Should You Trust a Socialist with Economics?

in #voluntaryism7 years ago

For the most part, socialists really only make normative economic statements (i.e., “the government should do X [raise the minimum wage]”) and not positive economic propositions (i.e., “government policy X [minimum wage law] will cause Y [wages to rise]”). This is because they’re led emotionally, not logically, to such conclusions. They haven’t thought things out for themselves, but join the herd to decide what it is they should think. Like a bluesman, they “go by feel.”

These are your street-level socialists though: the voters, the sign-wavers, the "armchair philosophers", etc. They go along with whatever is the trend regardless. They repeat these things they hear whether or not they have thought through the implications of such a measure to any extent.

But in addition to them, there is the political candidates that they look up to; the people they follow for advice; the people who tell them how to think and what they should support. These people make up the likes of Bernie Sanders, or Donald Trump; whoever, really.

But what they're doing is pretending to be economists, or, really, attempting to avoid economics all together and have their statements accepted as facts because they asserted them. They know, deep down, that they're not economists. They're just politicians who must nonetheless claim to know something about how the world works, else, who would trust them?

On the other hand, they do invoke "economists" to support their claims. And masquerading as “scientific” economists, they feel special enough to make such claims that are outside their realm. They use their acclaim and prestige to step outside the scope of economics to give weight to their policy prescriptions, which, if defended logically, could not be held. They make pronouncements without having, or even feeling a need, to support them morally. Due to their stature, however, they're listened to. The politicians need these types; their "economic team."

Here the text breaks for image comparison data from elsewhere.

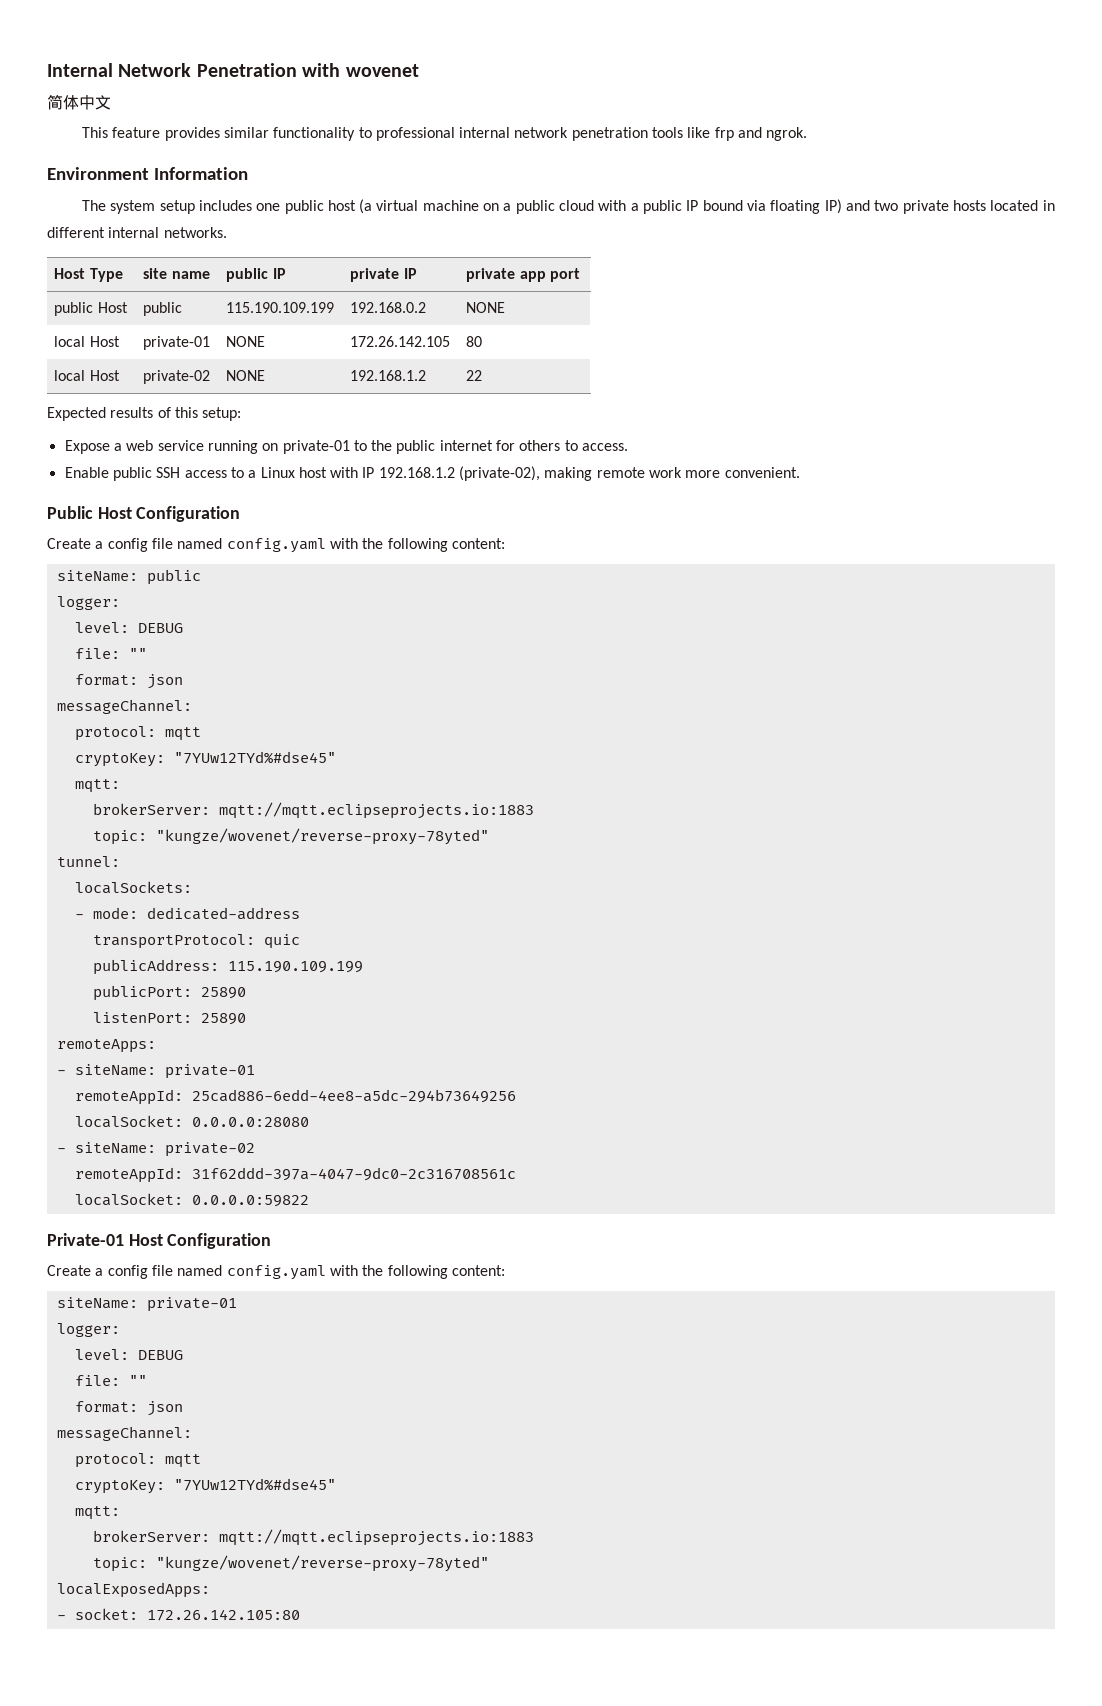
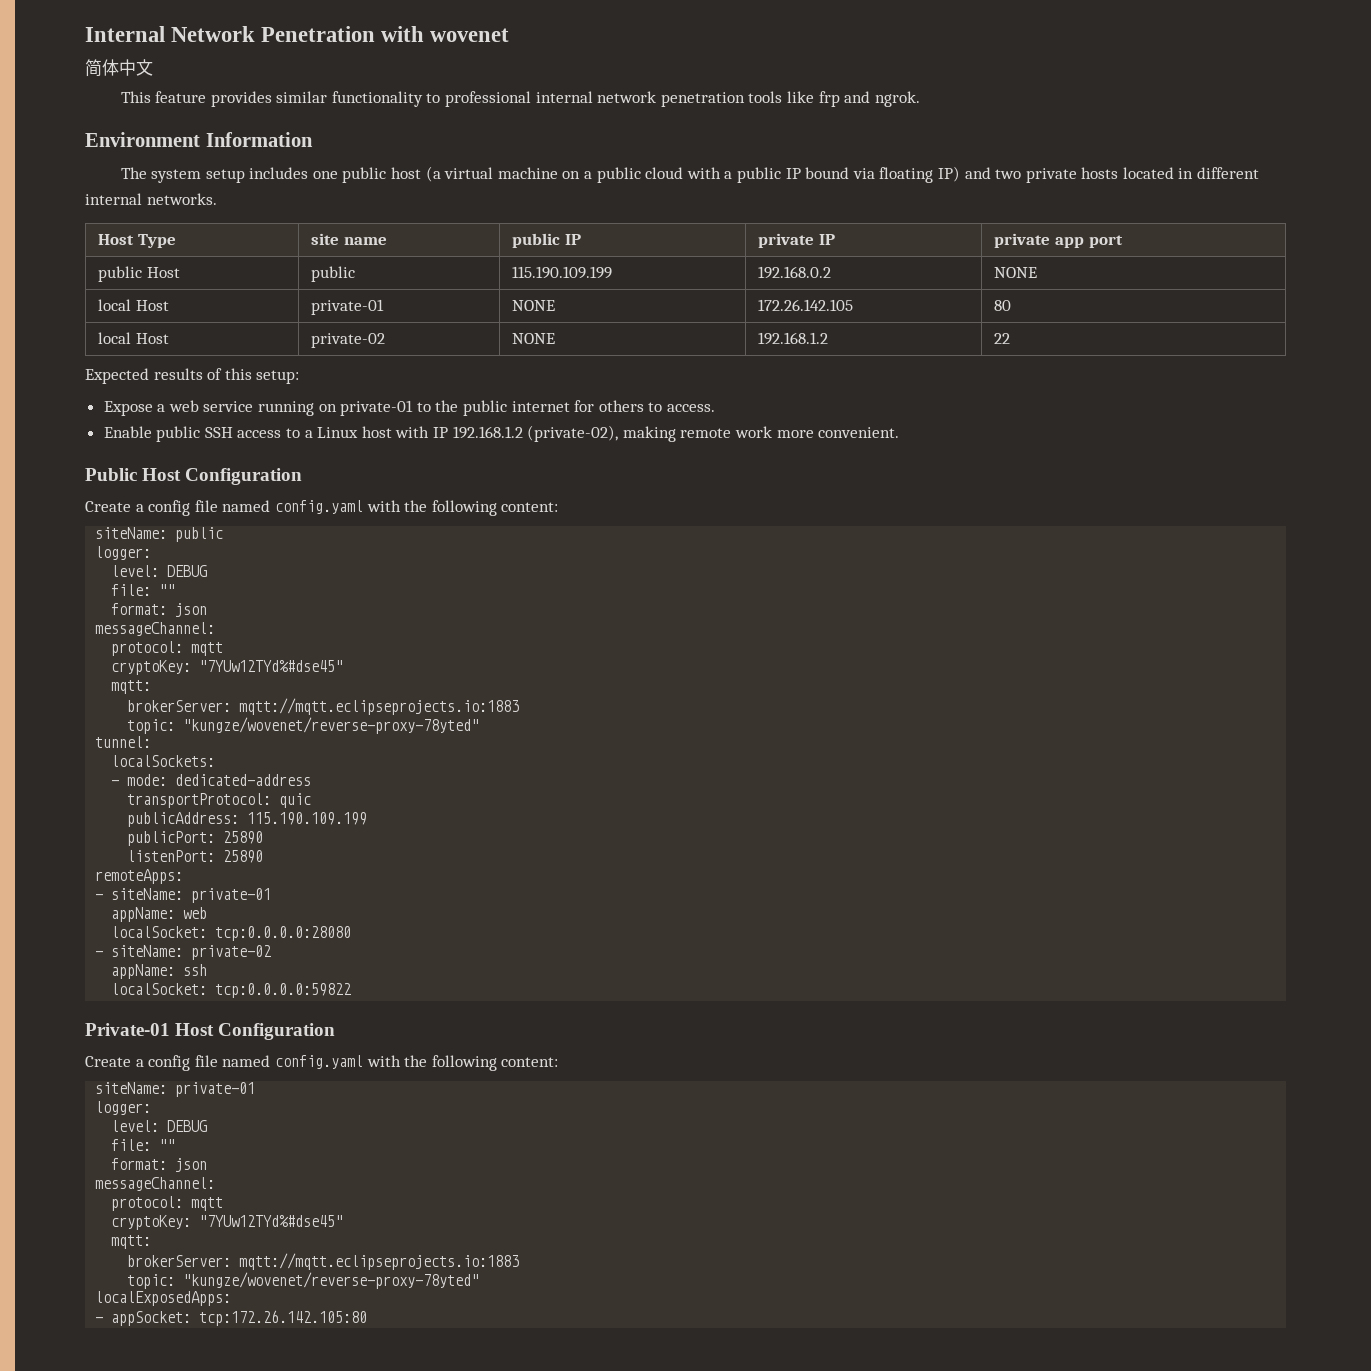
- remoteAppId: 25cad886-6edd-4ee8-a5dc-294b73649256
- localSocket: 0.0.0.0:28080
+ appName: web
+ localSocket: tcp:0.0.0.0:28080
- remoteAppId: 31f62ddd-397a-4047-9dc0-2c316708561c
- localSocket: 0.0.0.0:59822
+ appName: ssh
+ localSocket: tcp:0.0.0.0:59822
- - socket: 172.26.142.105:80
+ - appSocket: tcp:172.26.142.105:80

Since economic logic is value-free, though, it's curious they never present or defend, even if incoherently, a system of ethics once they step outside of economics proper—what should be limited to the value-free implications of the formal fact that humans act toward ends they value using scarce means to reach them. They’re of course relativists anyway, and started at no axiomatic beginnings to arrive at their proposals. But nonetheless, they wish to make people believe that what they're saying is grounded in sound economic principles.

To prop-up their emotional economic claims, unsupported by logic, they [politicians] invoke these supposed “economists” to give sophistication to their ideas. These are your frauds like Paul Krugman (who Bernie Sanders looks to), who, acting as economists, make value statements about what government policies should be adopted, supposedly based in economic science.

They state these things matter of factly, too. You're not supposed to question whether their means—the State— of doing it is inherently aggressive or not; just accept the policy prescription, stupid. What do you know, mere mortal?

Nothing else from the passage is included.